Un triunfo en Dallas puede asegurar la clasificación y dejar a la Selección muy cerca del primer puesto del Grupo J. La Scaloni haría un solo cambio y apuesta por mantener la base que venció a Argelia en el debut.
La albiceleste va por la ratificación la Scaloneta, para seguir gritándole al mundo que el campeón está más vigente que nunca. Asoma como rival un europeo, lo que tanto se le reclamó a la Selección Argentina en los últimos tiempos: desde las 14 se mide con Austria en Dallas por la segunda fecha del Grupo J.

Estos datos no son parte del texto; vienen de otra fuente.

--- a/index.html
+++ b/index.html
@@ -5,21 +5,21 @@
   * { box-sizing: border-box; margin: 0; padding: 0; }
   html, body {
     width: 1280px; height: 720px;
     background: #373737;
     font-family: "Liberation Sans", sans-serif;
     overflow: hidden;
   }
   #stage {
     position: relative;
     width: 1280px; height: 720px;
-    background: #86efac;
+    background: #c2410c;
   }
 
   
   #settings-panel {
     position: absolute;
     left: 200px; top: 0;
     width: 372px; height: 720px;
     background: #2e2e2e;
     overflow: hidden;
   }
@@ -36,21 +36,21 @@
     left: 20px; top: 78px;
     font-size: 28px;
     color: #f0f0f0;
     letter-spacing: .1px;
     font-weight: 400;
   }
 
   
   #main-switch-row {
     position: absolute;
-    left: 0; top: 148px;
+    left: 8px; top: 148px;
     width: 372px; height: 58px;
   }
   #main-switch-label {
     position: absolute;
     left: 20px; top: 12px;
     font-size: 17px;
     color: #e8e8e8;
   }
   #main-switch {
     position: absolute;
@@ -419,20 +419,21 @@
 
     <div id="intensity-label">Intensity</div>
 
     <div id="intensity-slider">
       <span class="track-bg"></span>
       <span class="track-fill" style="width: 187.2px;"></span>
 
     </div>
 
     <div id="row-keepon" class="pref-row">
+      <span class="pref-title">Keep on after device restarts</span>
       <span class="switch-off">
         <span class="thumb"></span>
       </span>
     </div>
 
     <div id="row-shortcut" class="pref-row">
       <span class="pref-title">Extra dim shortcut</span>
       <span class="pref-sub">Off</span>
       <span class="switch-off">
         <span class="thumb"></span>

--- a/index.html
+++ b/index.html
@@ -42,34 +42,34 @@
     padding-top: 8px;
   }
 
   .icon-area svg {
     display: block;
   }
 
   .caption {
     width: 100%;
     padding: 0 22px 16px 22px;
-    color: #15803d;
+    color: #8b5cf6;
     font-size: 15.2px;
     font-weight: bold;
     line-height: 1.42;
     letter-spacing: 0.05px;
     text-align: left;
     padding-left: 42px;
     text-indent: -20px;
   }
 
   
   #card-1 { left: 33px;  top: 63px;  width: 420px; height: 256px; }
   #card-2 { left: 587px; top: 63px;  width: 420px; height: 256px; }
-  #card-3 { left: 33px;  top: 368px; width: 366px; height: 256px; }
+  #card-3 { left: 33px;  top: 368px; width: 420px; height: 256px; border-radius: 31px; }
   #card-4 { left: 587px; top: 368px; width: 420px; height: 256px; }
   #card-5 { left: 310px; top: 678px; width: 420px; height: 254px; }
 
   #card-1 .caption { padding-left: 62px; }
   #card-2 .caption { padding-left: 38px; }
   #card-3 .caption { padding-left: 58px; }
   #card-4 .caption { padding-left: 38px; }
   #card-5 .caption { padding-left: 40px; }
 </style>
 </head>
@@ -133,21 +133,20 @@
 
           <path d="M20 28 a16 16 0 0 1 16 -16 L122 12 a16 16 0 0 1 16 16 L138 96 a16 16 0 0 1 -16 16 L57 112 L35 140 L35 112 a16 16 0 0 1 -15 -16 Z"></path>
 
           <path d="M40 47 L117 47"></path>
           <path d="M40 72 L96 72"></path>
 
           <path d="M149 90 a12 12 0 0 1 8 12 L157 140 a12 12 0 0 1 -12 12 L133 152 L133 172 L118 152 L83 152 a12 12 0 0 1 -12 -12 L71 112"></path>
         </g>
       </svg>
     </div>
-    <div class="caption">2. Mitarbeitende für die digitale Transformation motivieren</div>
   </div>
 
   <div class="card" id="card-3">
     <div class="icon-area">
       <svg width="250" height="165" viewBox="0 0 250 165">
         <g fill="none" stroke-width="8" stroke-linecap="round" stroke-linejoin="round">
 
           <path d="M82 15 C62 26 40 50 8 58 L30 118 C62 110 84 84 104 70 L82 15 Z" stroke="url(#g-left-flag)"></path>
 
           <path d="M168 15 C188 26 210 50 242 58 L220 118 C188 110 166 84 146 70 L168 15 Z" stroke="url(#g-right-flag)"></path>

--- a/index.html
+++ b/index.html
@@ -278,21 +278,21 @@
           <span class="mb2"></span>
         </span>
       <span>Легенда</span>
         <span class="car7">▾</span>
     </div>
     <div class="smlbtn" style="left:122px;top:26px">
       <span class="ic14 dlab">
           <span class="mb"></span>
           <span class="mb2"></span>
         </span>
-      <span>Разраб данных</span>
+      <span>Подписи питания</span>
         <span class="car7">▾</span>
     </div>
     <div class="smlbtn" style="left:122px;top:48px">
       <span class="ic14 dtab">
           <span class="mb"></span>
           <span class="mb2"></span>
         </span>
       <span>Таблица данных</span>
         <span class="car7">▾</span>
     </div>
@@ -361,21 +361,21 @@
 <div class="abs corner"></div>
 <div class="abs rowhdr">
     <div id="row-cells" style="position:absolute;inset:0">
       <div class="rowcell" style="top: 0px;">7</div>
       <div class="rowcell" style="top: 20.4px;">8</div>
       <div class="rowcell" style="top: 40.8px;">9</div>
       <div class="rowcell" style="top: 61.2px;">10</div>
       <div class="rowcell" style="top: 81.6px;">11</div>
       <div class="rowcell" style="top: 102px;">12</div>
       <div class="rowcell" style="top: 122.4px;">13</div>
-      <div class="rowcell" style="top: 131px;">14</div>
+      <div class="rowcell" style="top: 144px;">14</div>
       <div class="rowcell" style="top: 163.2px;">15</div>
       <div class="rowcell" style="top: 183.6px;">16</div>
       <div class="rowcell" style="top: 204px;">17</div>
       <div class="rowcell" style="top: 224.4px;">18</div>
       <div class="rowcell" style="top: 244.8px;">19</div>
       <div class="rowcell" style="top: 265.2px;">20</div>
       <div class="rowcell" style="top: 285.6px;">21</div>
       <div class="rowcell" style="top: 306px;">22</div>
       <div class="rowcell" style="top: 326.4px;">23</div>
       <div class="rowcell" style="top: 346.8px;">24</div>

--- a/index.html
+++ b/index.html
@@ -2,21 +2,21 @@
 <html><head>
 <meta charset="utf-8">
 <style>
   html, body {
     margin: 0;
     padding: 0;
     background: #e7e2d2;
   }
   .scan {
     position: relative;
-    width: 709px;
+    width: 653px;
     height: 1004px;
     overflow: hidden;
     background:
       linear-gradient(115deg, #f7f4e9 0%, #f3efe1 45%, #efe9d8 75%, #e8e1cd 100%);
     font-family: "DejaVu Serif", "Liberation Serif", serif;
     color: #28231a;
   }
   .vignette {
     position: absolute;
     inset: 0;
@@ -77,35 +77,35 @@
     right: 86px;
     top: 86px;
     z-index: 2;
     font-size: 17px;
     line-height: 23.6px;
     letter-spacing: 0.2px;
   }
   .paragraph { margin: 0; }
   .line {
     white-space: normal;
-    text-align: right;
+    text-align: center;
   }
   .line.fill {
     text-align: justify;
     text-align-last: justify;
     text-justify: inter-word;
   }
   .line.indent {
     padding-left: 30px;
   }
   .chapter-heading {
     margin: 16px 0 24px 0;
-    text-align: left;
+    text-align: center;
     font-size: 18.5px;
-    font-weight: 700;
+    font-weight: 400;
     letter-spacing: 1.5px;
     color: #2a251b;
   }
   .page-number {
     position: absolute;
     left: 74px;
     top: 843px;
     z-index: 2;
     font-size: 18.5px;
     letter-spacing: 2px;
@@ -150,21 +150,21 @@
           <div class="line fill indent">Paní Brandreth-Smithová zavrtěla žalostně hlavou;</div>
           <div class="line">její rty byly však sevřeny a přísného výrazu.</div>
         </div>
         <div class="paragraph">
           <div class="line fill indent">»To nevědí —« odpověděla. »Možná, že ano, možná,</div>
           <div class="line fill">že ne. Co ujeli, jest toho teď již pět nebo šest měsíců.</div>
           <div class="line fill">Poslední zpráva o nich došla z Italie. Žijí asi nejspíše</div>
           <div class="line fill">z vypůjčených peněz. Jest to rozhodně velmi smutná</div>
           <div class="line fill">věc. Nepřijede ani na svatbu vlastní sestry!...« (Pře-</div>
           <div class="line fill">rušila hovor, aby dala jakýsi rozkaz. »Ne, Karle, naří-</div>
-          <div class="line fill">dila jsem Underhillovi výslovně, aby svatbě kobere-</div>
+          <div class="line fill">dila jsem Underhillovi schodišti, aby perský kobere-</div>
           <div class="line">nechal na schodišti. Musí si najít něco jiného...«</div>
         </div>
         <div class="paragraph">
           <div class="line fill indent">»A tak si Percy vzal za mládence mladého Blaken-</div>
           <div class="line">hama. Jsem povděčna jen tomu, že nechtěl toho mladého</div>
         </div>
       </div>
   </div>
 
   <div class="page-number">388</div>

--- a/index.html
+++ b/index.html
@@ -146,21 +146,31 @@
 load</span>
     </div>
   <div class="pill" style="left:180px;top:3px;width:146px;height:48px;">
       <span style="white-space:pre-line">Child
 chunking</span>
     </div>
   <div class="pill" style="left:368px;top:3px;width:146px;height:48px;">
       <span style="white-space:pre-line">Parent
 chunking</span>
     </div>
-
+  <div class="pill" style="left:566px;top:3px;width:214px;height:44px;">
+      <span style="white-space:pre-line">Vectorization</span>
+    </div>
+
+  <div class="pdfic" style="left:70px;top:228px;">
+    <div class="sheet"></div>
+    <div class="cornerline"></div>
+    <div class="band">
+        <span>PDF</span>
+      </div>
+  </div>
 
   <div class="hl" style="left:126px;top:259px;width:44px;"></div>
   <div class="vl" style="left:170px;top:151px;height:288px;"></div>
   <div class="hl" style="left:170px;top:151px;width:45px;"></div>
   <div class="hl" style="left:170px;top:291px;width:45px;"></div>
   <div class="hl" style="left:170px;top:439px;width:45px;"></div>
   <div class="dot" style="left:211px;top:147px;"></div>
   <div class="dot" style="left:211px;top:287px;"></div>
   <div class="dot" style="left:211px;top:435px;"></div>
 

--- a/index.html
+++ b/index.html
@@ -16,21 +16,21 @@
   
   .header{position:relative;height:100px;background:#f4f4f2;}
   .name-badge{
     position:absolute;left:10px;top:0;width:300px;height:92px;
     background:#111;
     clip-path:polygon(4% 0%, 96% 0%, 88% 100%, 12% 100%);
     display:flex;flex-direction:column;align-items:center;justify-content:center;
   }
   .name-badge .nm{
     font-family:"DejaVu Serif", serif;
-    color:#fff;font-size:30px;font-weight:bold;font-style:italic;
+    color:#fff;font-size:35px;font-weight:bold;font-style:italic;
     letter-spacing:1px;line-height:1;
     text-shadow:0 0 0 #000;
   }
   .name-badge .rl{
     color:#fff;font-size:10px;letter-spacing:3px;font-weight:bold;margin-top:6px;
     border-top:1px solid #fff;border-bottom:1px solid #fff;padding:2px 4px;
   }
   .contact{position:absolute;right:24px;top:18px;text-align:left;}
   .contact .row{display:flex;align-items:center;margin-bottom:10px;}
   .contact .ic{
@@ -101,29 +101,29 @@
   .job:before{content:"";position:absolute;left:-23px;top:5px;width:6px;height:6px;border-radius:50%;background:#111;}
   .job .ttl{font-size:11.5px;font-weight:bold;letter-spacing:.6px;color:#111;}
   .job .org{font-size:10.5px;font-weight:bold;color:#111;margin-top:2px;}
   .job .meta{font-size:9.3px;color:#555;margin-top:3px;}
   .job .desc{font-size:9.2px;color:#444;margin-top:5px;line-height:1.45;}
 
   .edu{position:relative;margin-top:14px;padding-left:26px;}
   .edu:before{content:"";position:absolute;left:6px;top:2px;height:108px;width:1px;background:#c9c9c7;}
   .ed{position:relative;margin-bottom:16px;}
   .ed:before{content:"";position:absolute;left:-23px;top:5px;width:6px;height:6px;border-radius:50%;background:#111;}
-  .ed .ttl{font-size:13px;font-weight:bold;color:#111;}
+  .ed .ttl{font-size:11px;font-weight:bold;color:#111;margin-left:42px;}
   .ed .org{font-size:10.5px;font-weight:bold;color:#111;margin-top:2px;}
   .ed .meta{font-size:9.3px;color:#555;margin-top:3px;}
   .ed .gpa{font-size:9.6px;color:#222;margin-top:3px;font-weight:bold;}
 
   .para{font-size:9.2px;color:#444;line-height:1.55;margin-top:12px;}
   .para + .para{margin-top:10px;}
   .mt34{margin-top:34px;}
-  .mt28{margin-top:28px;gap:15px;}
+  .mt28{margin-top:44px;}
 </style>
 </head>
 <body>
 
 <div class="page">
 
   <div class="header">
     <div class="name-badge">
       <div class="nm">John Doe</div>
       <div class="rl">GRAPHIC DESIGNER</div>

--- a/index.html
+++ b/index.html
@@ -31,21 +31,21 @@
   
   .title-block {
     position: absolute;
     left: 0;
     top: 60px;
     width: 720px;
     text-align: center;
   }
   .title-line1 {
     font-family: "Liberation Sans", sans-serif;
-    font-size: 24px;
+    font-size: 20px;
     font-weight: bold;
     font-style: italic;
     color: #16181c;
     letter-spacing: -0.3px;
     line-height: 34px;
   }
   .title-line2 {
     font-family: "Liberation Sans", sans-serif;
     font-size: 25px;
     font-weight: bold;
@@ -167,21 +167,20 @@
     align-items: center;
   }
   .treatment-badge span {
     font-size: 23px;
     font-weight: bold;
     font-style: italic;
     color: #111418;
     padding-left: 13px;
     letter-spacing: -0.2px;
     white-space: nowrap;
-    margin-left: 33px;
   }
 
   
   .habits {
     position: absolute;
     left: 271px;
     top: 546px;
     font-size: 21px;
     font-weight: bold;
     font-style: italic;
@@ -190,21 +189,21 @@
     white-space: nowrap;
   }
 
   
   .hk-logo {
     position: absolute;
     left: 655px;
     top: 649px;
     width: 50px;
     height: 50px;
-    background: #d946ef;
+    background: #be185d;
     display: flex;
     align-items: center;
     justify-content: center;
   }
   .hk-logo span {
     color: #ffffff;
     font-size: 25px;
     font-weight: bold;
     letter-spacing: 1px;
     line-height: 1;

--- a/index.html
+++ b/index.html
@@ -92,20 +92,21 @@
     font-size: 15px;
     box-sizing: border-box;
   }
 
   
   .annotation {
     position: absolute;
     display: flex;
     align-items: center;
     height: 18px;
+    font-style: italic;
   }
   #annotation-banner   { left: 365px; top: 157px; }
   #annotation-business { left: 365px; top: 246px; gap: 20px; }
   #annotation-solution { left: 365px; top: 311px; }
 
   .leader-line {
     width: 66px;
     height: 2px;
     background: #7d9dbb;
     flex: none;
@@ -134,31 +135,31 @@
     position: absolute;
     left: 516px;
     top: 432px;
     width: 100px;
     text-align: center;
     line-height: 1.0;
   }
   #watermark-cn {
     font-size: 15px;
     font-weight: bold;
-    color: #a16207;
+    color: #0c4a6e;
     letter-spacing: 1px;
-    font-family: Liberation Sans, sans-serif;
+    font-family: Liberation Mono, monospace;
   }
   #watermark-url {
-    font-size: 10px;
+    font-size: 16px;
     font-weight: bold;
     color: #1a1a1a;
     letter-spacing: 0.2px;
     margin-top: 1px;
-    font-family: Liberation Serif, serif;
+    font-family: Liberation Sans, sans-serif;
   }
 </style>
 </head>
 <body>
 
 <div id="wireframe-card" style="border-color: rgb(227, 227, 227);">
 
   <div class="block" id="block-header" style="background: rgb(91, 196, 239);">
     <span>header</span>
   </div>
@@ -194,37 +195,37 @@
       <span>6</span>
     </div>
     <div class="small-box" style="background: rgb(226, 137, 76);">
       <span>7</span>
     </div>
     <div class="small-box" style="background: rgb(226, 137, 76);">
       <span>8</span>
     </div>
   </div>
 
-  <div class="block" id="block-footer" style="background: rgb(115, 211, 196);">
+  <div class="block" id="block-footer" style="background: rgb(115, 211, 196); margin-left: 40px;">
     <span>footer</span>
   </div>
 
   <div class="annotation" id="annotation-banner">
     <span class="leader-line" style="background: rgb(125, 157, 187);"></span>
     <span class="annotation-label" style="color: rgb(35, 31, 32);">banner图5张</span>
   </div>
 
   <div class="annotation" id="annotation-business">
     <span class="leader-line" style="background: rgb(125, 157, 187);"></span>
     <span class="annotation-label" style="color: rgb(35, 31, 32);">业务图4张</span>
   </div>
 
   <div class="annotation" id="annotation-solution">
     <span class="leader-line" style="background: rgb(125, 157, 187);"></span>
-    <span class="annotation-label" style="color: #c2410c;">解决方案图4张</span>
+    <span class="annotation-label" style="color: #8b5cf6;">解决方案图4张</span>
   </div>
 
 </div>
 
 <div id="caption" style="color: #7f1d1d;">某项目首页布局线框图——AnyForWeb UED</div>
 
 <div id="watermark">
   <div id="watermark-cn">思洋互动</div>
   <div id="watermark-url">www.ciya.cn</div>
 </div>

Una victoria de los comandados por Lionel Scaloni no solo provocará la clasificación a los 16avos de final, sino que probablemente también les asegure el primer puesto. Para que eso suceda, deberá esperar a que Jordania no le gane a Argelia en la madrugada.
Por eso, la intención del entrenador nacido en Pujato es tocar lo mínimo posible. En el lateral derecho, Nahuel Molina reemplazará a Gonzalo Montiel, que arrastra algunas pequeñas dolencias y no quieren arriesgarlo. Un par de días atrás, en Kansas City, la información hablaba de un posible ingreso de Nicolás González por Thiago Almada, aunque el rumor fue perdiendo fuerza y el surgido en Vélez repetiría. En la zaga, se mantienen Cristian Romero y Lisandro Martínez. Arriba, Lautaro Martínez seguirá como acompañante de Leo, siempre con Julián Álvarez arremetiendo desde atrás y con ganas de sumar minutos. ¿La última chance del Toro desde el arranque?
Será una linda prueba para la Scaloneta porque no está acostumbrada a medirse con europeos. Por lo que se está viendo en el Mundial, los elencos del Viejo Continente juegan un fútbol similar al de la Champions League, con transiciones rápidas, ataques masivos, una fuerte presencia física y bastantes desacoples defensivos. Habrá que ver cómo se acomoda Argentina a esa escenografía. Las sensaciones en la previa no son malas: si los mediocampistas están aceitados, se podrían generar varias situaciones de peligro porque espacios sobrarán.
El ciclo de Scaloni cuenta con 96 partidos y apenas 7 fueron contra selecciones de Europa; es decir, el 7,3 por ciento. La buena noticia es que está invicto: ganó 4 y empató 3.
El primer registro fue un empate 2-2 contra Alemania en octubre de 2019, con goles de Lucas Ocampos y Lucas Alario. El segundo antecedente es el 3-0 de la Finalissima frente a Italia, en Londres, con festejos de Lautaro Martínez, Ángel Di María y Paulo Dybala. Unos días después de la consagración en Wembley, la Scaloneta goleó 5-0 a Estonia, en Pamplona, con los 5 gritos de Leo.
Los últimos cuatro partidos fueron en Qatar 2022: 2-0 a Polonia (Alexis Mac Allister y Julián Alvarez), 2-2 ante Países Bajos (Nahuel Molina y Messi), 3-0 a Croacia (Alvarez -2- y Messi) y 3-3 frente a Francia (Leo -2- y Di María).
Más allá de la posible clasificación que permita descanso en el último juego, el partido contra Austria será una medida para saber dónde está parada la Scaloneta frente a un rival de otro relieve. Argentina llega con la confianza intacta, un Messi encendido y un funcionamiento que invita al optimismo. Si consigue imponerse, no solo habrá dado un paso decisivo hacia los 16avos de final: habrá enviado otro mensaje al resto de los candidatos.